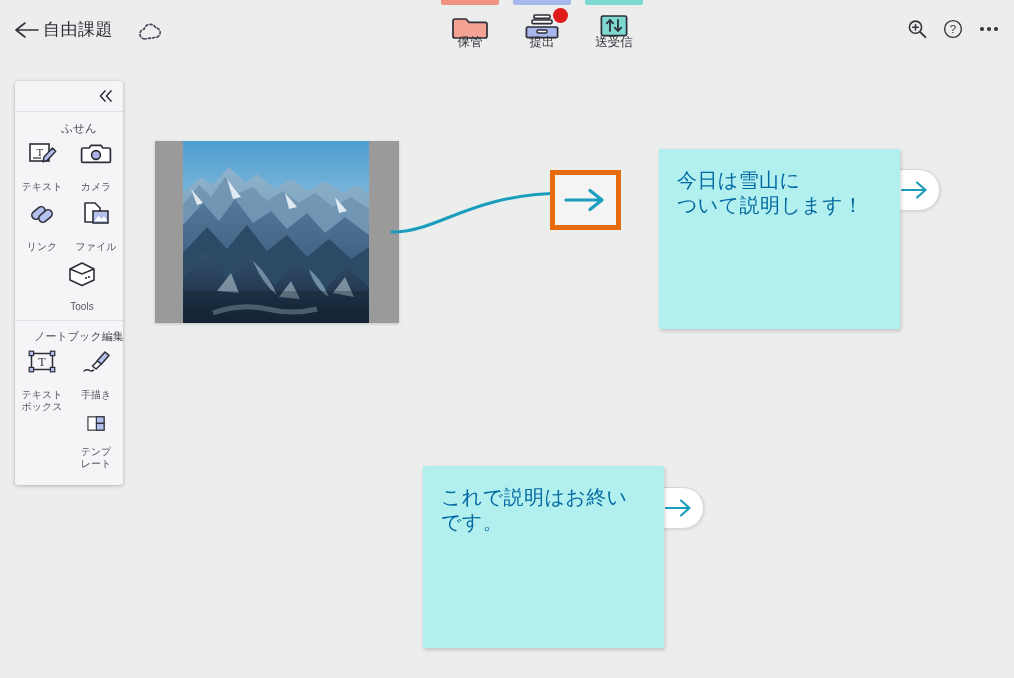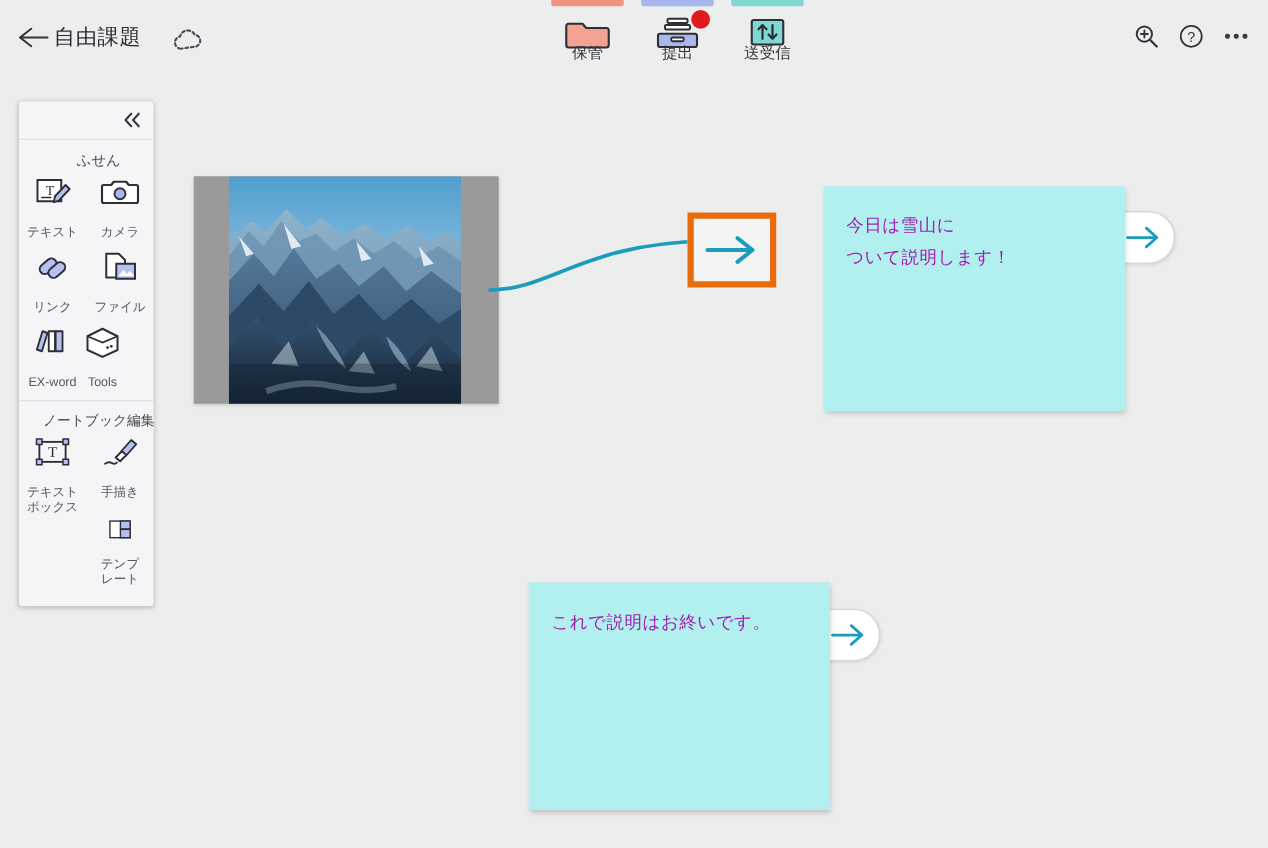--- a/index.html
+++ b/index.html
@@ -91,21 +91,21 @@
     border: 5px solid #e86b0c; background: #f4f4f4;
   }
   .hl-arrow { position: absolute; left: 50%; top: 50%; transform: translate(-50%,-50%); }
 
   .note {
     position: absolute; background: #b2efef;
     box-shadow: 1px 2px 4px rgba(0,0,0,.18);
   }
   .note-text {
     position: absolute; left: 18px; top: 19px; right: 22px;
-    font-size: 14px; line-height: 25px; color: #a21caf;
+    font-size: 20px; line-height: 25px; color: #0369a1;
     white-space: pre-line; letter-spacing: .4px;
   }
   .note1 { left: 659px; top: 149px; width: 241px; height: 180px; z-index: 3; }
   .note2 { left: 423px; top: 466px; width: 241px; height: 182px; z-index: 3; }
 
   .pill-btn {
     position: absolute; width: 52px; height: 42px;
     background: #fff; border: 1px solid #d7d7da;
     border-radius: 0 21px 21px 0; cursor: pointer; z-index: 2;
     box-shadow: 1px 1px 3px rgba(0,0,0,.10);
@@ -234,30 +234,20 @@
 
       <div class="sb-item" style="left:54px; top:60px">
         <svg class="sbico" viewBox="0 0 34 30">
           <path d="M6 4 h10 l5 5 v14 H6 z" fill="#fff" stroke="#2e2e38" stroke-width="1.6" stroke-linejoin="round"></path>
           <rect x="14" y="12" width="15" height="12" fill="#b4c1ee" stroke="#2e2e38" stroke-width="1.6"></rect>
           <path d="M15.5 22 l4-5 3 3 2.5-2.5 3.5 4.5 z" fill="#fff" stroke="none"></path>
         </svg>
         <div class="sblabel">ファイル</div>
       </div>
 
-      <div class="sb-item" style="left:0; top:120px">
-        <svg class="sbico" viewBox="0 0 34 30">
-          <g stroke="#2e2e38" stroke-width="1.5" stroke-linejoin="round">
-            <path d="M9 6 l4 1.4 -4.5 14.6 -4-1.4 z" fill="#b4c1ee"></path>
-            <rect x="14" y="6" width="5" height="16" fill="#fff"></rect>
-            <rect x="19.5" y="6" width="5.5" height="16" fill="#b4c1ee"></rect>
-          </g>
-        </svg>
-        <div class="sblabel">EX-word</div>
-      </div>
 
       <div class="sb-item" style="left:40px; top:120px">
         <svg class="sbico" viewBox="0 0 34 30">
           <path d="M17 4 L29 10 V21 L17 26.5 L5 21 V10 z" fill="#fff" stroke="#2e2e38" stroke-width="1.6" stroke-linejoin="round"></path>
           <path d="M5 10 L17 15 L29 10" fill="none" stroke="#2e2e38" stroke-width="1.5"></path>
           <circle cx="21" cy="19" r="1.1" fill="#2e2e38"></circle>
             <circle cx="24" cy="18" r="1.1" fill="#2e2e38"></circle>
         </svg>
         <div class="sblabel">Tools</div>
       </div>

▶ _Task prompt_
All records above must be output exactly as they stand, excluding pictures.

▶ _The completed task_
--- a/index.html
+++ b/index.html
@@ -91,21 +91,21 @@
     border: 5px solid #e86b0c; background: #f4f4f4;
   }
   .hl-arrow { position: absolute; left: 50%; top: 50%; transform: translate(-50%,-50%); }
 
   .note {
     position: absolute; background: #b2efef;
     box-shadow: 1px 2px 4px rgba(0,0,0,.18);
   }
   .note-text {
     position: absolute; left: 18px; top: 19px; right: 22px;
-    font-size: 14px; line-height: 25px; color: #a21caf;
+    font-size: 20px; line-height: 25px; color: #0369a1;
     white-space: pre-line; letter-spacing: .4px;
   }
   .note1 { left: 659px; top: 149px; width: 241px; height: 180px; z-index: 3; }
   .note2 { left: 423px; top: 466px; width: 241px; height: 182px; z-index: 3; }
 
   .pill-btn {
     position: absolute; width: 52px; height: 42px;
     background: #fff; border: 1px solid #d7d7da;
     border-radius: 0 21px 21px 0; cursor: pointer; z-index: 2;
     box-shadow: 1px 1px 3px rgba(0,0,0,.10);
@@ -234,30 +234,20 @@
 
       <div class="sb-item" style="left:54px; top:60px">
         <svg class="sbico" viewBox="0 0 34 30">
           <path d="M6 4 h10 l5 5 v14 H6 z" fill="#fff" stroke="#2e2e38" stroke-width="1.6" stroke-linejoin="round"></path>
           <rect x="14" y="12" width="15" height="12" fill="#b4c1ee" stroke="#2e2e38" stroke-width="1.6"></rect>
           <path d="M15.5 22 l4-5 3 3 2.5-2.5 3.5 4.5 z" fill="#fff" stroke="none"></path>
         </svg>
         <div class="sblabel">ファイル</div>
       </div>
 
-      <div class="sb-item" style="left:0; top:120px">
-        <svg class="sbico" viewBox="0 0 34 30">
-          <g stroke="#2e2e38" stroke-width="1.5" stroke-linejoin="round">
-            <path d="M9 6 l4 1.4 -4.5 14.6 -4-1.4 z" fill="#b4c1ee"></path>
-            <rect x="14" y="6" width="5" height="16" fill="#fff"></rect>
-            <rect x="19.5" y="6" width="5.5" height="16" fill="#b4c1ee"></rect>
-          </g>
-        </svg>
-        <div class="sblabel">EX-word</div>
-      </div>
 
       <div class="sb-item" style="left:40px; top:120px">
         <svg class="sbico" viewBox="0 0 34 30">
           <path d="M17 4 L29 10 V21 L17 26.5 L5 21 V10 z" fill="#fff" stroke="#2e2e38" stroke-width="1.6" stroke-linejoin="round"></path>
           <path d="M5 10 L17 15 L29 10" fill="none" stroke="#2e2e38" stroke-width="1.5"></path>
           <circle cx="21" cy="19" r="1.1" fill="#2e2e38"></circle>
             <circle cx="24" cy="18" r="1.1" fill="#2e2e38"></circle>
         </svg>
         <div class="sblabel">Tools</div>
       </div>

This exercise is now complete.